Unfortunately, the damage had already taken its toll on my body, and thus years later I was diagnosed with Chronic constipation – a lifetime of striving to have just one more foul smelling child after another.
It has been four years since I was diagnosed; and in these four years, I have become very close to that stubborn little colon of mine. Recently, I was given a new medication. I’m sure some of you make consider constipation to be going three or four days without paying tribute to what makes us all human. To you I reply: try three weeks. I’ve tried enemas, mineral oil, suppositories, and even prune juice; but the more things I tried, the more frustrated I became. So, I was given the order to take a specific medicine twice a day and consume two bottles of Magnesium Citrate.
Again I waited, going to work in pain, and leaving work in pain. I work for a reputable company that prides itself on employing suit-wearing, uptight drones, so you could imagine how news like this may break a man’s spirit. I work alongside two hundred other employees and share a bathroom with about fifty – not the private place one would hope for when riding that brown rollercoaster. Just when I thought hope was long gone, again that ever so distant tremble could be felt, and a few hours later that tremble turned into a full blown earthquake. I hopped up from my desk and made my way to that porcelain friend I had missed so dearly.

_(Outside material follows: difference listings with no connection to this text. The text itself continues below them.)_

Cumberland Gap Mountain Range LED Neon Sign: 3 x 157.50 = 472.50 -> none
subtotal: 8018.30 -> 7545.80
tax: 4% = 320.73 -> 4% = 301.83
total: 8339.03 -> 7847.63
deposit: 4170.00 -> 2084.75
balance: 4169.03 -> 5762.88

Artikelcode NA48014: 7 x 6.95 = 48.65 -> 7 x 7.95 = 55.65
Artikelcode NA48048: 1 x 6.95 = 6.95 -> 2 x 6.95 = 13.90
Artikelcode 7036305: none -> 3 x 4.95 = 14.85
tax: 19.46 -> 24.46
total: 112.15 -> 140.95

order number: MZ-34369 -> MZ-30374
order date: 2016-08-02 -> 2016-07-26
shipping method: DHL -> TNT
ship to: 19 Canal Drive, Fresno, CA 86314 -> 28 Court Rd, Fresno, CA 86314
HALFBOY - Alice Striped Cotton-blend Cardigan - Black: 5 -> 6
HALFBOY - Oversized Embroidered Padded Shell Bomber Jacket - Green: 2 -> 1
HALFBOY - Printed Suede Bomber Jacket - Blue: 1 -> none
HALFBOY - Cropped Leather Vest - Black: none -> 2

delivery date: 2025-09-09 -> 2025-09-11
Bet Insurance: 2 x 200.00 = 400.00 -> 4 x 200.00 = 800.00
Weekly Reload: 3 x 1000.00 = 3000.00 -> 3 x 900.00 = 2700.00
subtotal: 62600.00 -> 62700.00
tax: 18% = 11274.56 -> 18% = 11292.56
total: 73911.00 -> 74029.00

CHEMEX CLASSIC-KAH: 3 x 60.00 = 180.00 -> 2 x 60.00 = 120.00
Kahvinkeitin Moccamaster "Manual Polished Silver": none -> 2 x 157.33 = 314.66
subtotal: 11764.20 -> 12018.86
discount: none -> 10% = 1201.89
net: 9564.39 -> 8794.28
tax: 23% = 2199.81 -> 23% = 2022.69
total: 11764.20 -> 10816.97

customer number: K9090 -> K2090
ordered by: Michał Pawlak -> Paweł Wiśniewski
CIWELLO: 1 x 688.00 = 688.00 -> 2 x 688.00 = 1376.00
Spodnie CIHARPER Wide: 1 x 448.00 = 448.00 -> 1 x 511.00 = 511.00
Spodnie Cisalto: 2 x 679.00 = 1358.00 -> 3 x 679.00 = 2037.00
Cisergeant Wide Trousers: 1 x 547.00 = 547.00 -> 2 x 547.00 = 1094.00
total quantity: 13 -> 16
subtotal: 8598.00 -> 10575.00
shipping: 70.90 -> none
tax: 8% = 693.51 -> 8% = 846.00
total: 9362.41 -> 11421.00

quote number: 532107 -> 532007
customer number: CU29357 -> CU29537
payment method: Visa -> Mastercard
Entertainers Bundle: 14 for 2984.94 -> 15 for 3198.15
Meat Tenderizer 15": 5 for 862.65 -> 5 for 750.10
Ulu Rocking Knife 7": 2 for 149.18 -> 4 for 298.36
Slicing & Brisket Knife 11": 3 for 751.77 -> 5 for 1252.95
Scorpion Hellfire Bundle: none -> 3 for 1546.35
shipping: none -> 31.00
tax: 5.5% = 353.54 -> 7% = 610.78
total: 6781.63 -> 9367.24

Consideration for others is another one of my strong points, at least in trying to prevent someone hurling at my expense. A skilled pooper can pass a bowel while making no noise; and I have mastered that superpower. So, I let the good times roll, concentrating on silence, letting it rip when other toilets flushed. Then it came, the most pleasuring yet revolting feeling a chronic constipator can have – relief as that last bit of stool was released mixed with the knowledge that it is no longer manageably contained.
When all was said and done, I felt great, but the joy I felt would soon become disappointment. As the toilet paper-laden hand I’d put behind me came back into sight, my fears became reality. Not only had I crapped on myself but I was trapped in a stall with an awaiting audience two feet away. I cleaned up as best I could with the resources at hand, puffed my chest out, and slapped on the biggest smile I could manage, hoping that the stares I knew were inevitable would be directed at my goofy stance rather than the mess among my polished fingers. I walked out of that stall; and much to my surprise what I thought was a full bathroom ended up being a single person that occupied the stall next to where I had just made my escape. I quickly washed my hands in scalding water, applied sanitizer, and booked it back to my desk. I had just done something so disgusting, even by my standards, and no one knew. I spent the rest of my day maintaining a smile that my one year old often gets – that look that mischievously says, “I know something you don’t.”
Just as my day ended and I thought I was home free, I received an email from none other than my boss. Nothing was written the body, but in the subject line was four words : Please come see me. I knew I was a goner.
Trying to maintain my composure, I went to her office. She ushered me in and closed the door. I sat down and stared straight ahead. She came around to her cushioned back chair with that same smile I had on my face only moments ago. That day lead to not only a newfound appreciation for my rear but also for the people I have become closer to because of it.